Foundation walls and slabs should be as well insulated as the living space walls. Poorly insulated foundations have a negative impact on home energy use and comfort, especially if the family uses the lower parts of the house as a living space. Also, appliances—such as domestic hot water heaters, washers, dryers, and freezers— that supply heat as a by product are often located in the basement. By carefully insulating the foundation walls and floor of the basement, these appliances can assist in heating the house.
While most new houses have good insulation levels, it is often poorly installed. In general, gaps and compaction of insulation reduce its effectiveness.
The typical home loses more than 25 percent of its heat or cold through windows. Even modern windows insulate less than a wall. Therefore, an energy-efficient house in a heating-dominated climate should, in general, have few windows on its northern, eastern, and western sides. Total window area should also not exceed 8 to 9 percent of the floor area for those rooms, unless the designer is experienced in passive solar techniques. If this is the case, then increasing window area on the southern side of the house to about 12 percent of the floor area is recommended. This is often called solar tempering.
A properly designed roof overhang for south-facing windows will help prevent overheating in a hot weather. North, east, and west windows should have low Solar Heat Gain Coefficients (SHGC). South windows with properly sized overhangs should have a high SHGC to allow cold weather sun (and heat) to enter the house. The overhang blocks the high hot weather sun (and heat). If properly sized overhangs are not possible, a low SHGC glass should be selected for the south windows.
At the very least, you should use windows (and doors) with an Energy Star® label, which are twice as energy efficient as those produced 10 years ago, according to regional, climatic guidelines (note: houses with any kind of solar tempering have other guidelines). The best windows are awning and casement styles because these often close tighter than sliding types. In all climates, window glass facing south without overhangs can cause a problem on the cooling side that far exceeds the benefit from the cold weather solar gains.

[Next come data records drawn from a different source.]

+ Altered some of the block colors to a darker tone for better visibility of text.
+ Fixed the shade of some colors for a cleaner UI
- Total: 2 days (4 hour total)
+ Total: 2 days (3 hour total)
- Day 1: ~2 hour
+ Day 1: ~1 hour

Specifying the correct sizes for heating and cooling systems in airtight, energy-efficient homes can be tricky. Rule-of-thumb sizing is often inaccurate, resulting in wasteful operation. Conscientious builders and heating, ventilation, and air-conditioning contractors size heating and cooling equipment based on careful consideration of the thermal envelope characteristics.

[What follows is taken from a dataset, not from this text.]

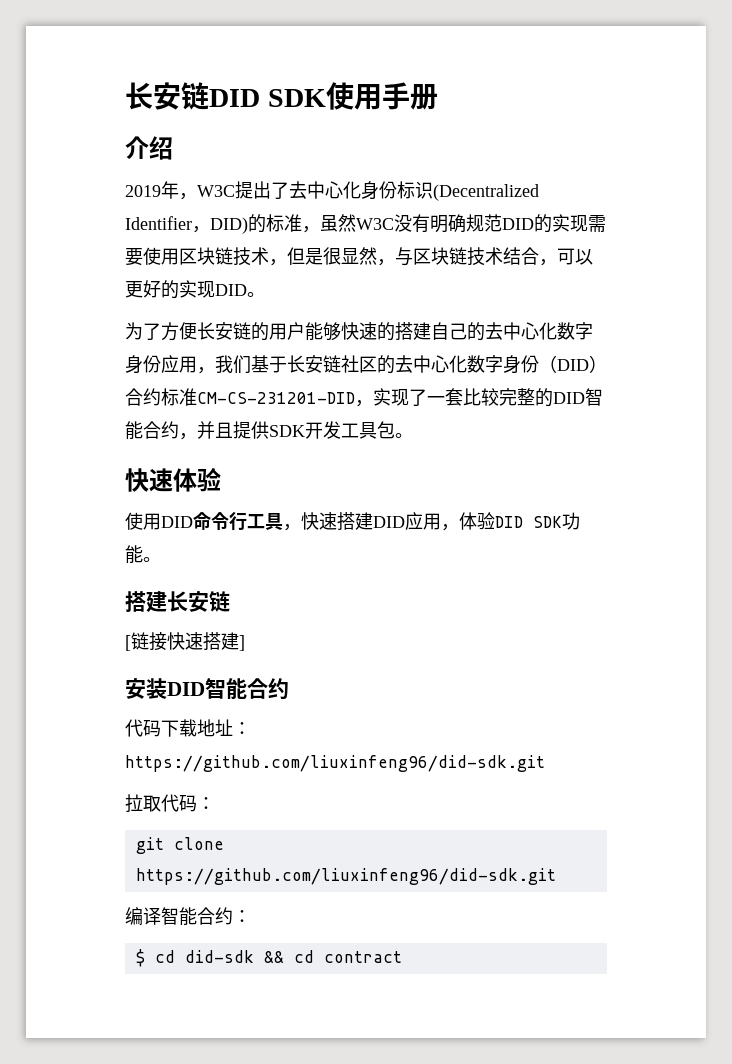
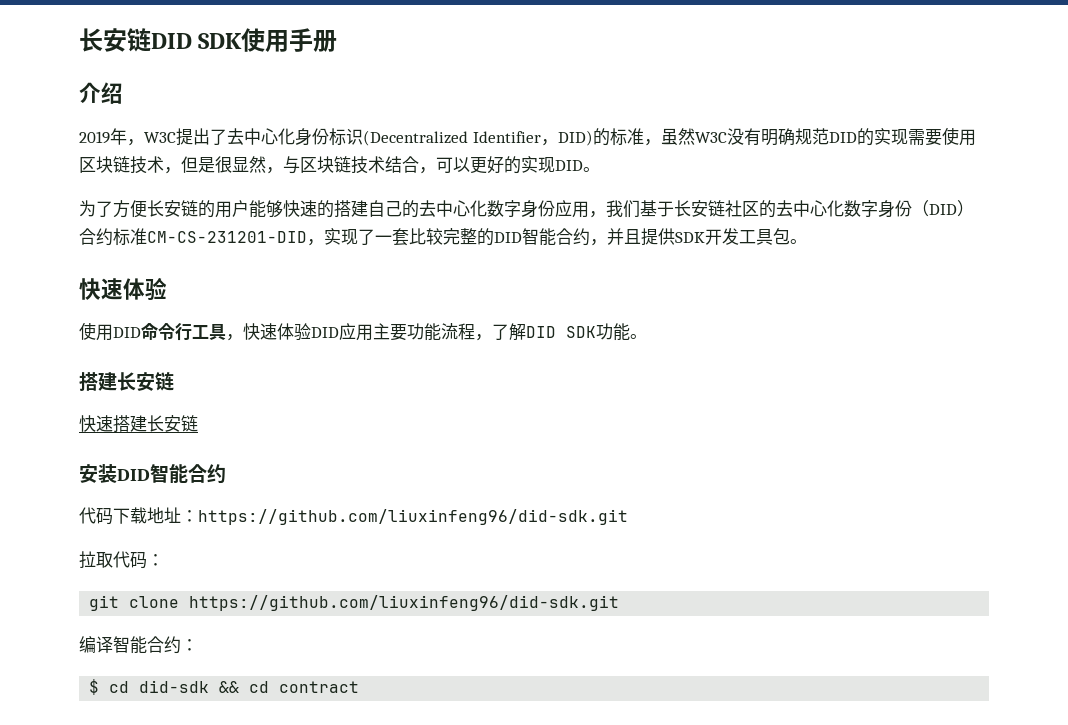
- 使用DID命令行工具，快速搭建DID应用，体验DID SDK功能。
+ 使用DID命令行工具，快速体验DID应用主要功能流程，了解DID SDK功能。
- [链接快速搭建]
+ 快速搭建长安链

Generally, energy-efficient homes require relatively small heating systems, typically less than 50,000 Btu/hour even for very cold climates. Some require nothing more than sunshine as the primary source of heat along with auxiliary heat from radiant in-floor heating, a standard gas-fired water heater, a small boiler, a furnace, or electric heat pump. Any common appliance that gives off “waste” heat can also contribute significantly to the heating requirements for such houses.

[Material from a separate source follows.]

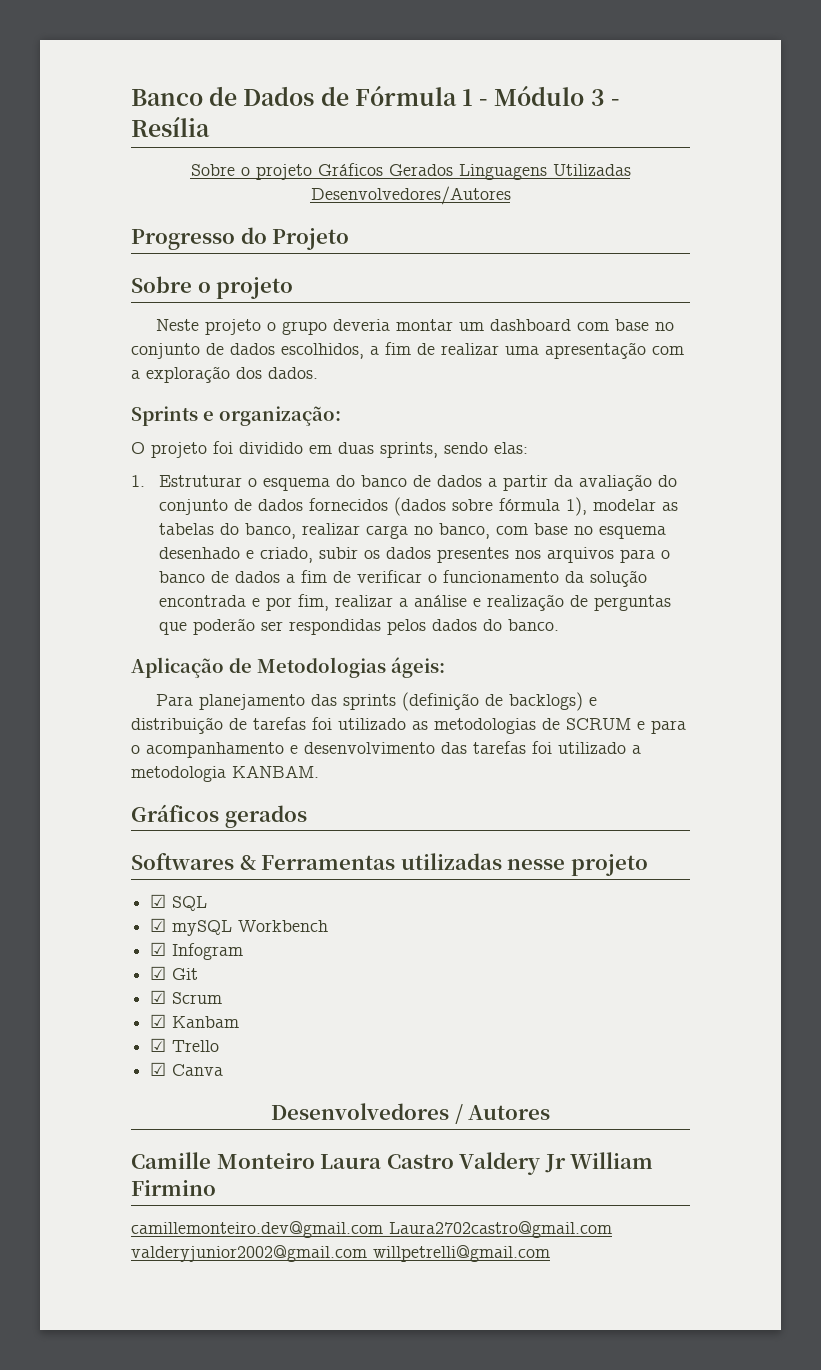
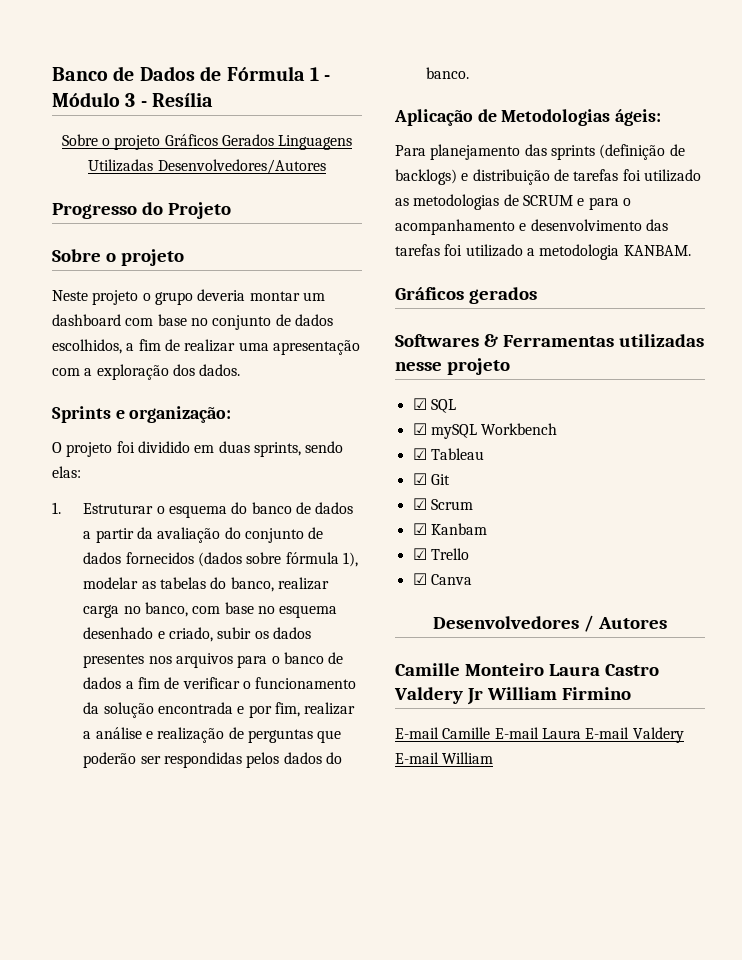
- ☑ Infogram
+ ☑ Tableau
- camillemonteiro.dev@gmail.com Laura2702castro@gmail.com valderyjunior2002@gmail.com willpetrelli@gmail.com
+ E-mail Camille E-mail Laura E-mail Valdery E-mail William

If an air conditioner is required, it’s often a small unit and sufficient for all but the warmest climates. Sometimes only a large fan and the cooler evening air are needed to make the house comfortable. The house is closed up in the morning and stays cool until the next evening. Smaller-capacity heating and cooling systems are usually less expensive to buy and operate. This helps recover the costs of purchasing more insulation, and other energy-efficient products, such as windows and appliances. Always look for the EnergyGuide label on heating and cooling equipment. The label will rate how efficient it is as compared to others available on the market.
In climates where hot weather cooling requirements dominate, light-colored materials and coatings (paint) on the exterior siding and roof can help reduce cooling requirements by up to 15 percent. Carefully selected and placed vegetation in any climate also contributes to reduced cooling and heating loads.